[Before-and-after page screenshots]
· · · · ·
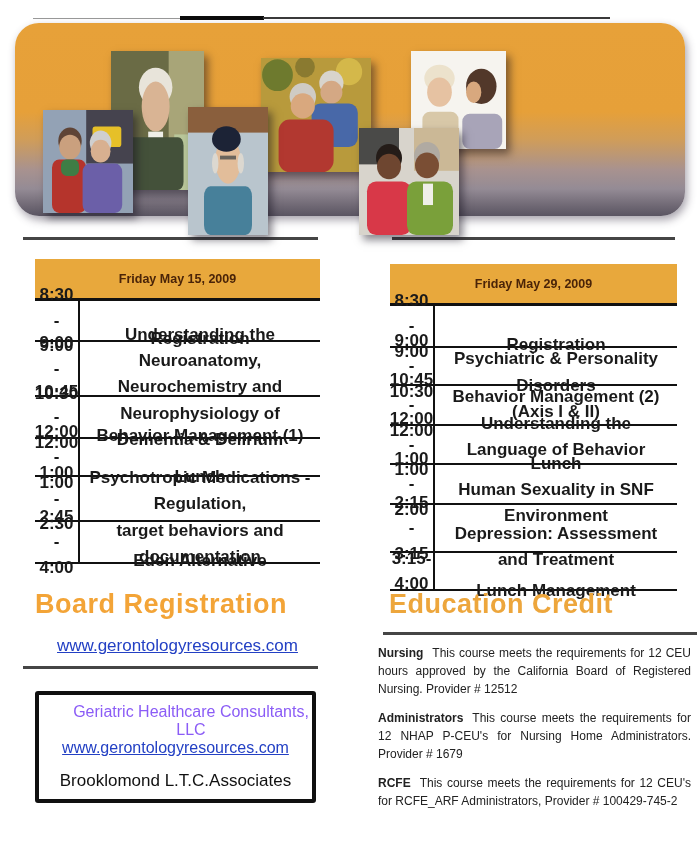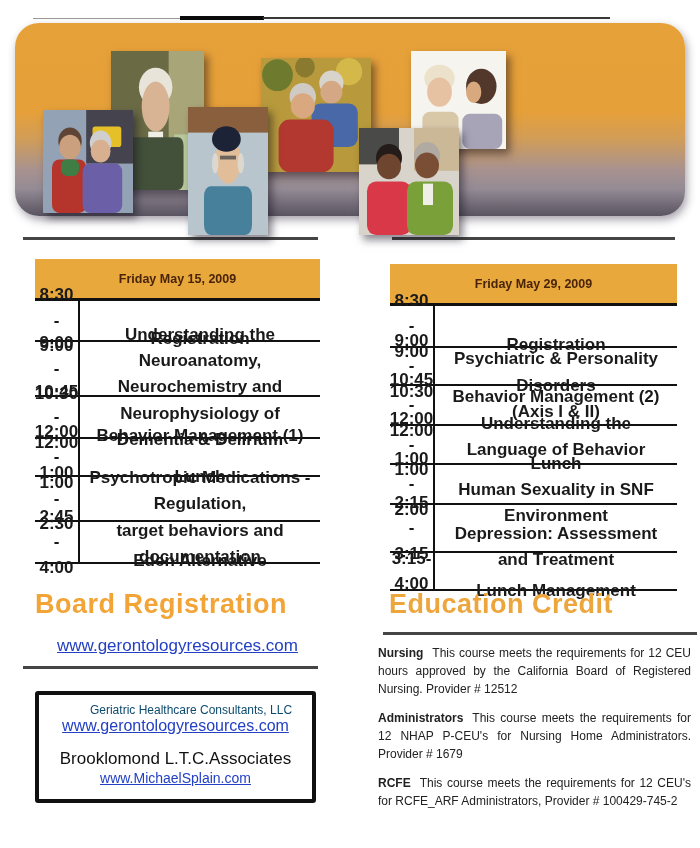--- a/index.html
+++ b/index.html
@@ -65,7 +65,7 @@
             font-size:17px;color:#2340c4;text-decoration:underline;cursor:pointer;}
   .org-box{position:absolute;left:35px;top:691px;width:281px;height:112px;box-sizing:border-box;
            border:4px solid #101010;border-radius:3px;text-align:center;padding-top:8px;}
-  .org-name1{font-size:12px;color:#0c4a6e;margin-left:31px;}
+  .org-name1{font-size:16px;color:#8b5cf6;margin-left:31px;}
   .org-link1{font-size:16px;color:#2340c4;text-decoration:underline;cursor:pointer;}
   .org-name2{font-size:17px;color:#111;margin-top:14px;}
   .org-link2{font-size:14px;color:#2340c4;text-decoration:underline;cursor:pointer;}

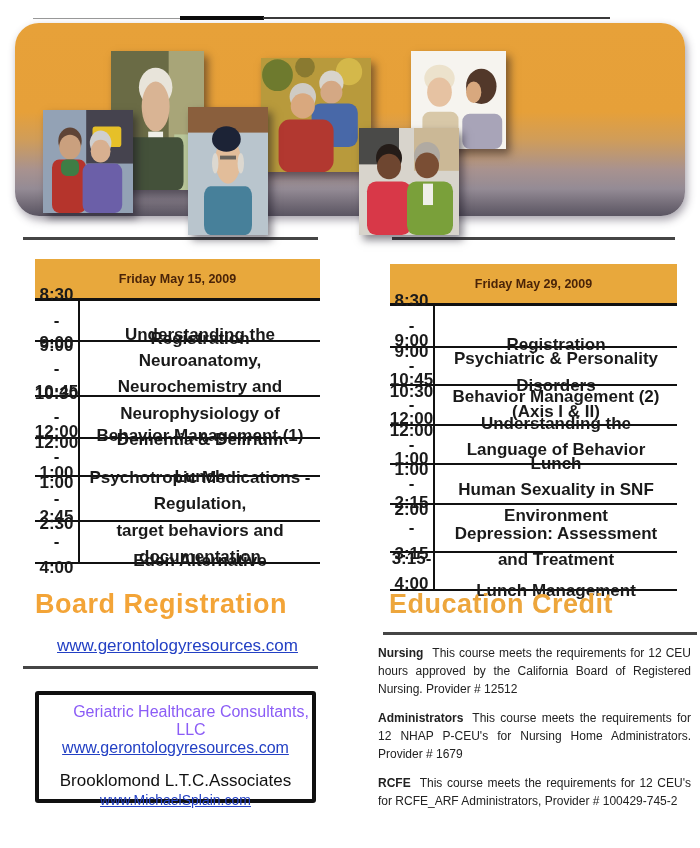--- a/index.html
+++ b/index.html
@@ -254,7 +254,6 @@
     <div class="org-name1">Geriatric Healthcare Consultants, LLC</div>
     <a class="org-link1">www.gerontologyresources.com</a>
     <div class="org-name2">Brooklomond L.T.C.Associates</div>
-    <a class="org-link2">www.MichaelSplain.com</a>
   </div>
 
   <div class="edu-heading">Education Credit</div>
· · · · ·
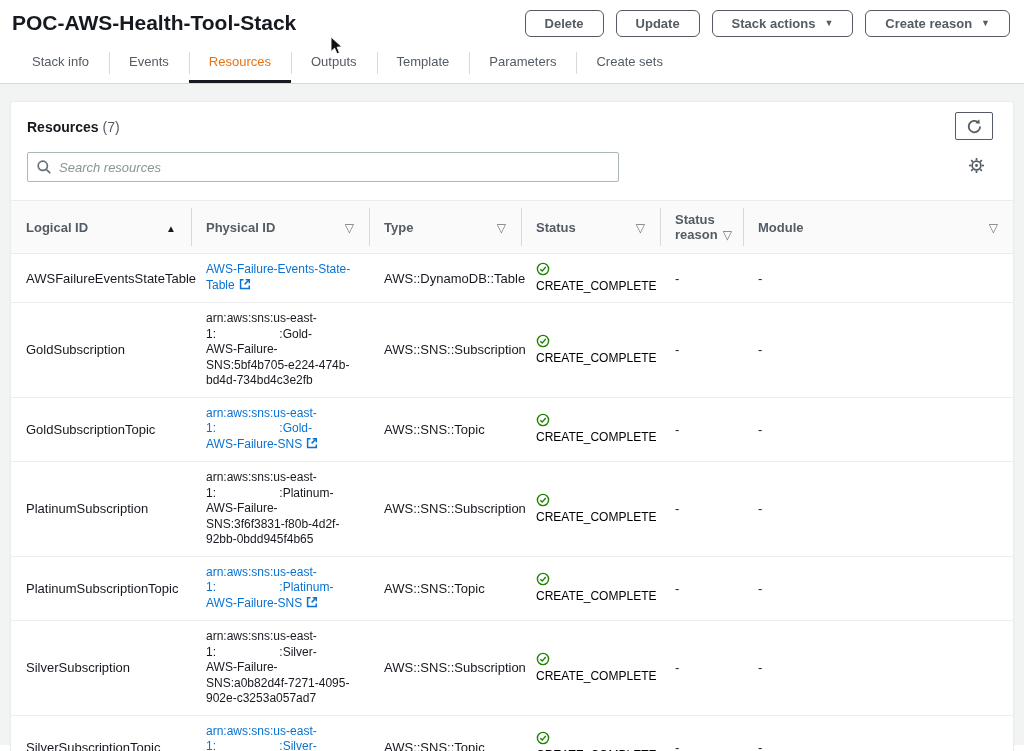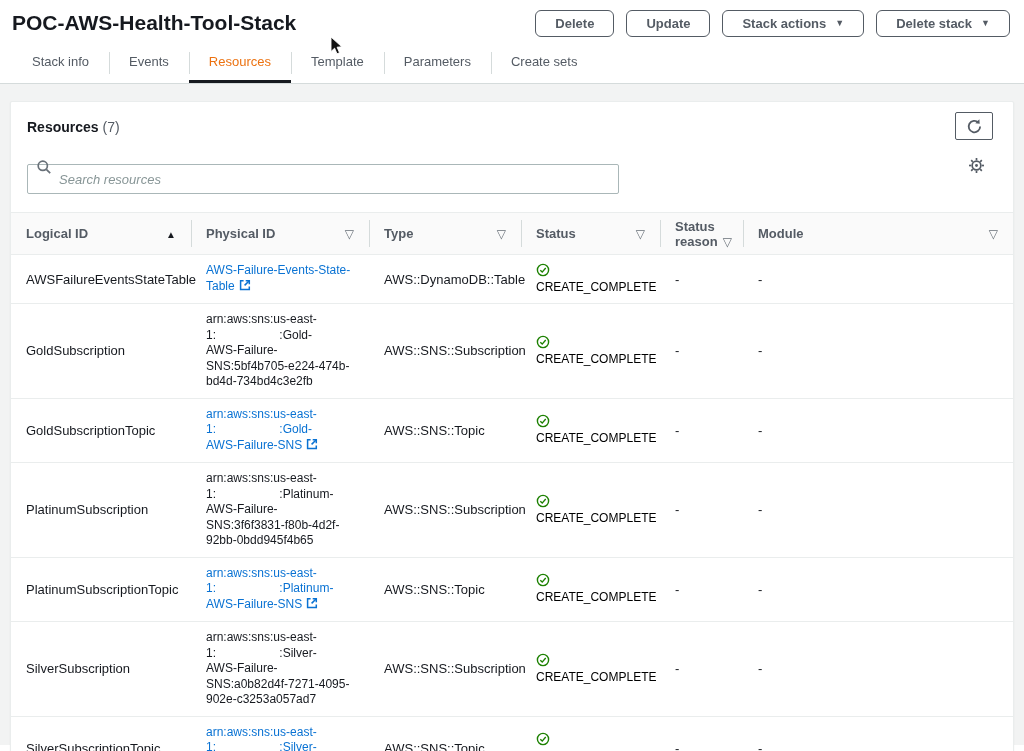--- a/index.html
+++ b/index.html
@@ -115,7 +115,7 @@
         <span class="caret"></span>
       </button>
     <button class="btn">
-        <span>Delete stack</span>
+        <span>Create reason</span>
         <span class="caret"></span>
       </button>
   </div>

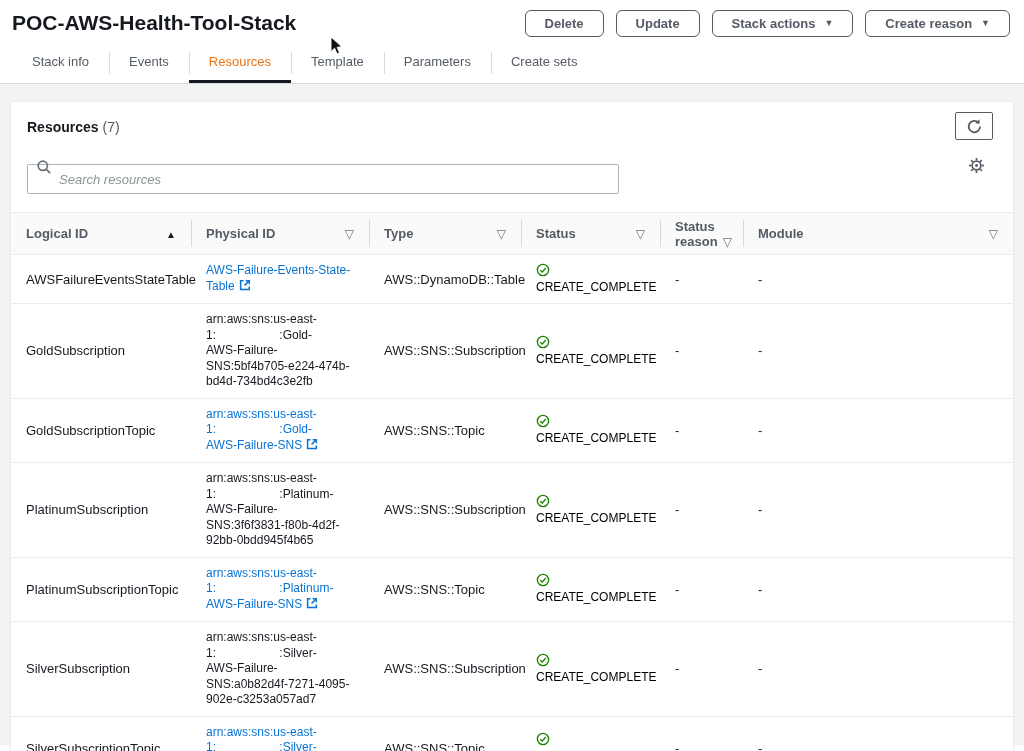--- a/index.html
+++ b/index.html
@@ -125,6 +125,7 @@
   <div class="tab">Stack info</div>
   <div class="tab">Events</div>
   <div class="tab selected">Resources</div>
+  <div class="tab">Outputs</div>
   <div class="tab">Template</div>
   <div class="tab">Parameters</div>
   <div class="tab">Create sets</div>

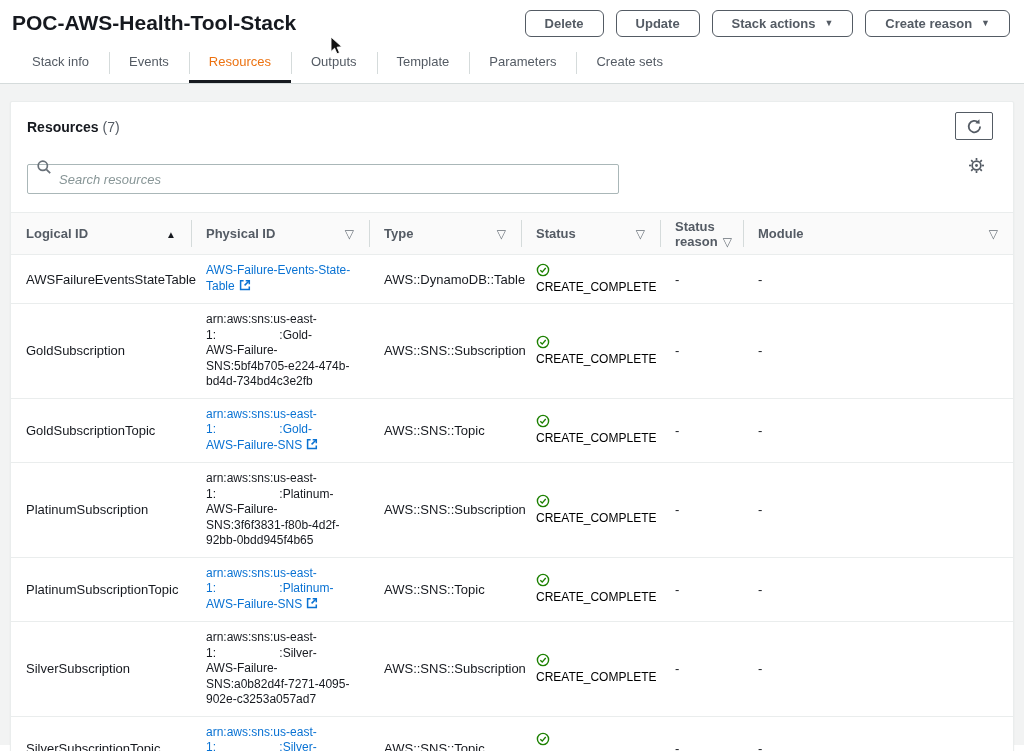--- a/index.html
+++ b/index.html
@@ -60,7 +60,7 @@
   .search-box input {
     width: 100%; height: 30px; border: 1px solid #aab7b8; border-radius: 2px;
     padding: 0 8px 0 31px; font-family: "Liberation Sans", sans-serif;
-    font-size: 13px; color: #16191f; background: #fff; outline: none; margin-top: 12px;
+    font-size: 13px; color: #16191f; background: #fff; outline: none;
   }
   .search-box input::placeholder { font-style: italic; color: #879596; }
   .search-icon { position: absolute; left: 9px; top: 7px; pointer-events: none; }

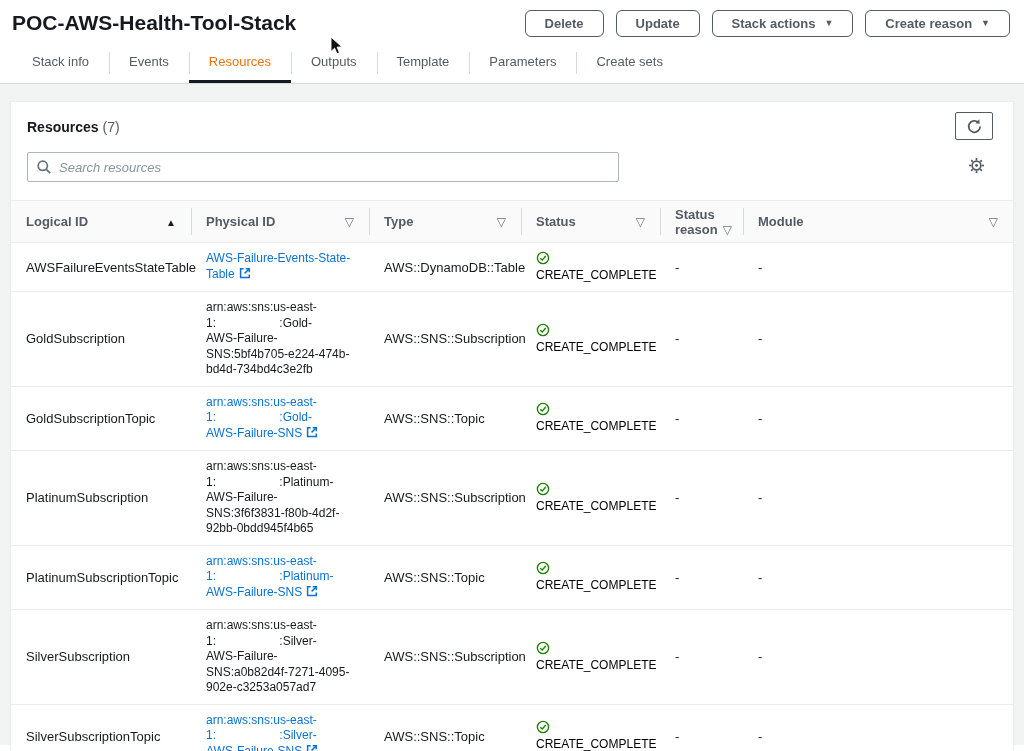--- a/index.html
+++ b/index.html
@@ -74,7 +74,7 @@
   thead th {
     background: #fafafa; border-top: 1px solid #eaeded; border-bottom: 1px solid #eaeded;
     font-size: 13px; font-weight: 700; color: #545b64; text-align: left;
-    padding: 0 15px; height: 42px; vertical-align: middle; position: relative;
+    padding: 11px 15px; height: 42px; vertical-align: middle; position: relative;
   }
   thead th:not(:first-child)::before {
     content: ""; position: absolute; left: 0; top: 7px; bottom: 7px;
· · · · ·
Lines above with "cursor" in them are the ones to copy.

             font-size:17px;color:#2340c4;text-decoration:underline;cursor:pointer;}
   .org-link1{font-size:16px;color:#2340c4;text-decoration:underline;cursor:pointer;}
   .org-link2{font-size:14px;color:#2340c4;text-decoration:underline;cursor:pointer;}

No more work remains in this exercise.